Fratelli tutti è in gran parte un compendio di citazioni di precedenti interventi di
Francesco (o di altri pontefici e autorità della chiesa, per legittimarne le
affermazioni): ciò che rende spesso il testo ridondante, lontano dalla
chiarezza cristallina della Laudato si’. La contrapposizione tra i
due opposti modelli sociali mette in discussione la funzione sociale della
proprietà:
“Nei primi secoli della fede cristiana – ricorda Francesco – diversi
sapienti hanno sviluppato un senso universale nella loro riflessione sulla
destinazione comune dei beni creati. Ciò conduceva a pensare che, se qualcuno
non ha il necessario per vivere con dignità, è perché un altro se ne sta
appropriando. Lo riassume San Giovanni Crisostomo dicendo che «non dare ai
poveri parte dei propri beni è rubare ai poveri, è privarli della loro stessa
vita; e quanto possediamo non è nostro, ma loro». Come pure queste parole di
San Gregorio Magno: «Quando distribuiamo agli indigenti qualunque cosa, non
elargiamo roba nostra ma restituiamo loro ciò che ad essi appartiene»”.

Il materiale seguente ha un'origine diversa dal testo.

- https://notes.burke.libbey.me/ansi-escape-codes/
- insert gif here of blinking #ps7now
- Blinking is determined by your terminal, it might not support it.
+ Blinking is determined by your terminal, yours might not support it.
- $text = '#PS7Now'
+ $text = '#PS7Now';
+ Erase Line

È indubbio che in queste citazioni risuoni l’adagio di Pierre-Joseph
Proudhon: “La proprietà è un furto”. Ma, mentre i “giornaloni” hanno cercato di
coprire con una cortina di silenzio la radicalità di queste affermazioni, la
hanno invece colta perfettamente molti commentatori reazionari e malevoli come,
per esempio, su La Verità, Marcello Veneziani: che accusa l’enciclica di
“comunismo” (che novità! Ma è un reato?) e Ettore Gotti Tedeschi (già banchiere
del Vaticano) che assegna addirittura al “vero” San Francesco il ruolo di
inventore della meritocrazia. Ma papa Francesco sa benissimo a che cosa sarebbe
andato incontro; e per ribadire che “Il principio dell’uso comune dei beni
creati per tutti è il «primo principio di tutto l’ordinamento etico-sociale»”

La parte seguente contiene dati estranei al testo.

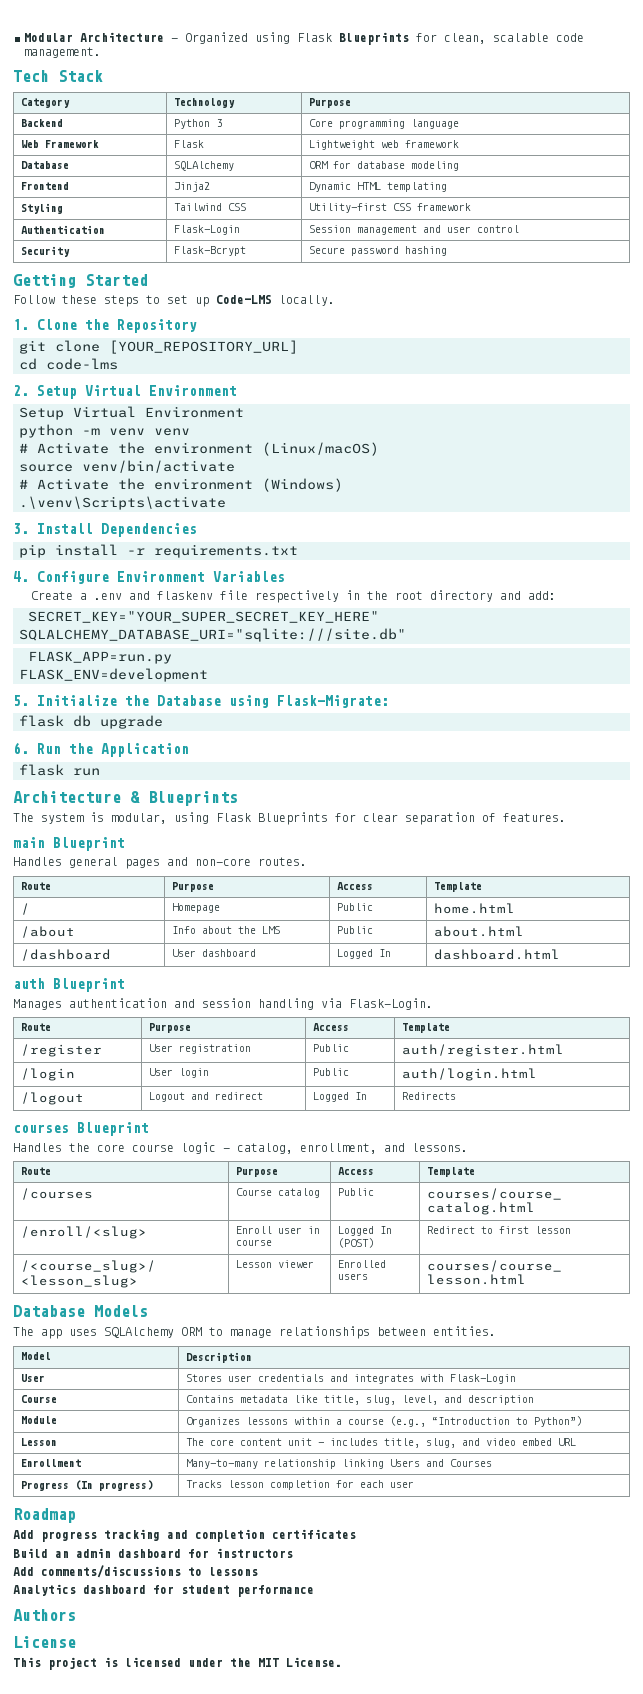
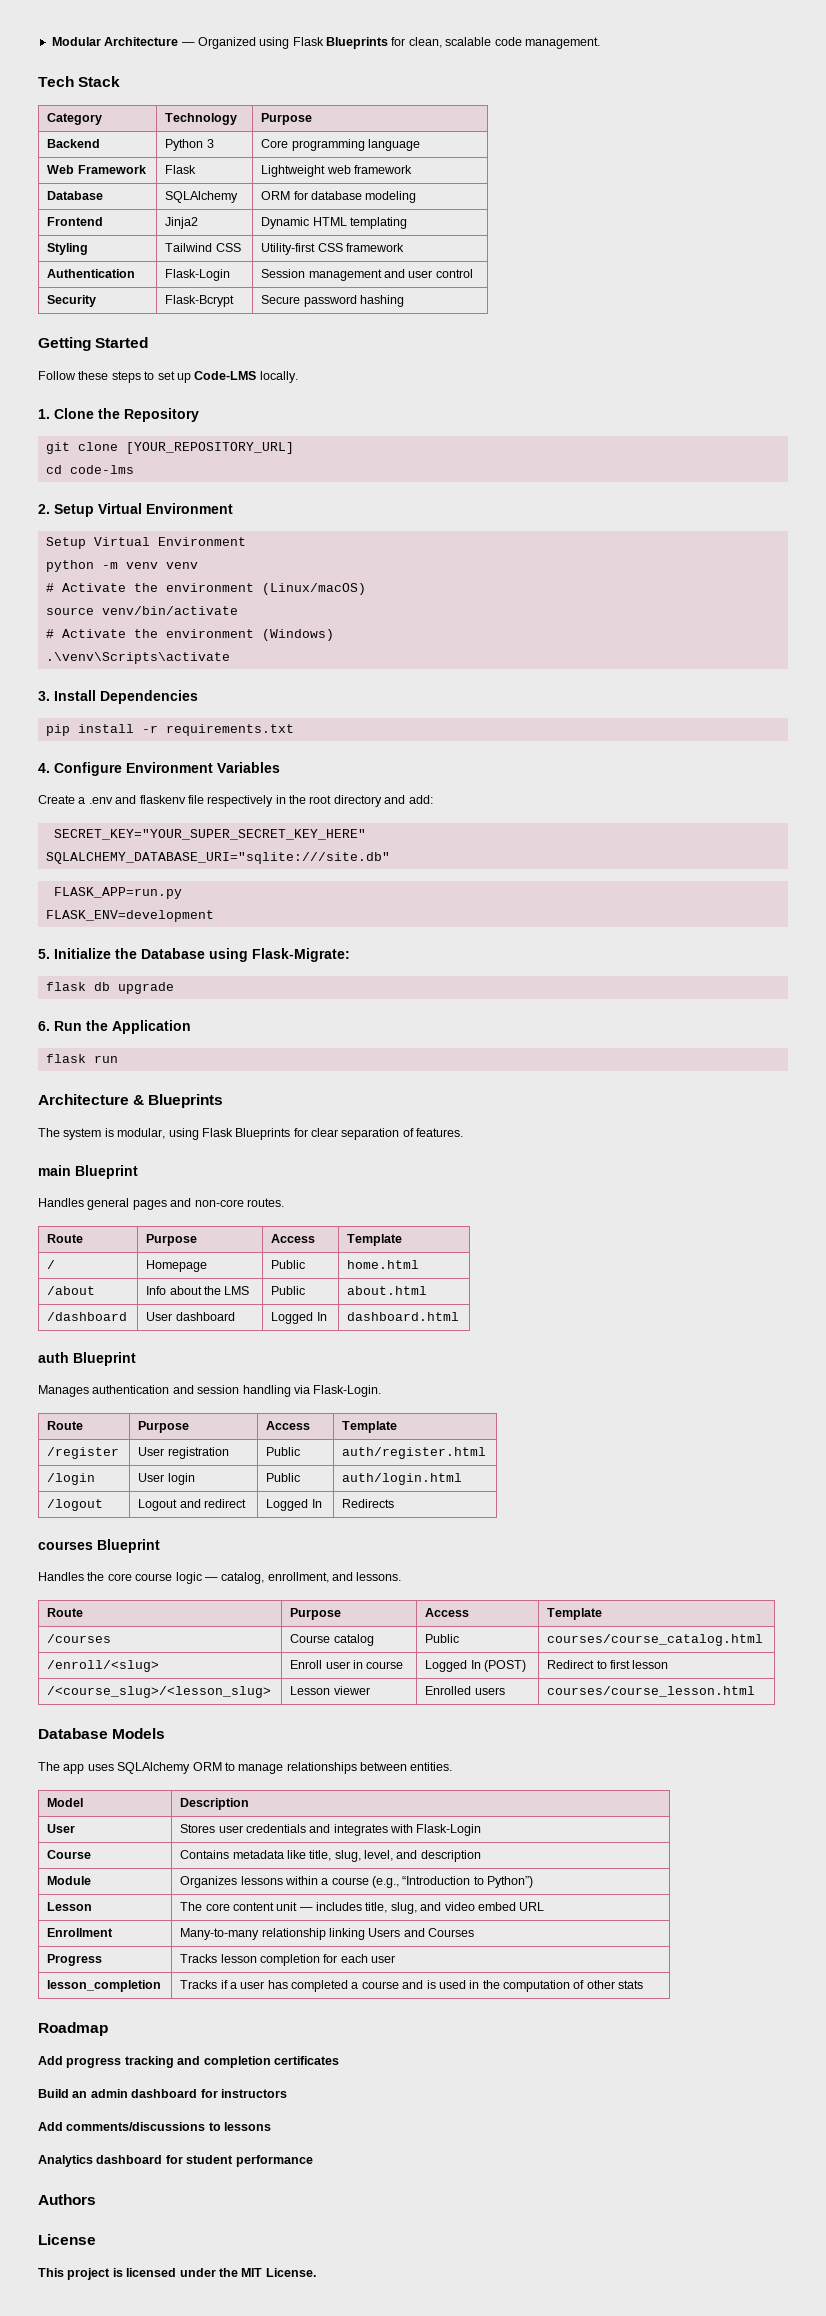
- Progress (In progress) | Tracks lesson completion for each user
+ Progress | Tracks lesson completion for each user
+ lesson_completion | Tracks if a user has completed a course and is used in the computation of other stats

chiama in causa anche papa Woitila. Sicché “il diritto alla proprietà privata si
può considerare solo come un diritto naturale secondario e derivato dal
principio della destinazione universale dei beni creati… «chi ne possiede una
parte è solo per amministrarla a beneficio di tutti»”. In altre parole, la Terra è un “bene comune” a cui
tutti debbono poter accedere; in particolare, ciò che indigna più di ogni altra
cosa Marcello Veneziani, i profughi e i migranti:
“Possiamo dire che ogni Paese è anche dello straniero, in quanto i beni di
un territorio non devono essere negati a una persona bisognosa che provenga da
un altro luogo”.
Francesco, a differenza di tutti gli altri
potenti al comando della Terra, ha capito e cerca di spiegare che non si può
affrontare la crisi in corso senza un rovesciamento radicale dei principi che
reggono il sistema. Altro che sviluppo sostenibile!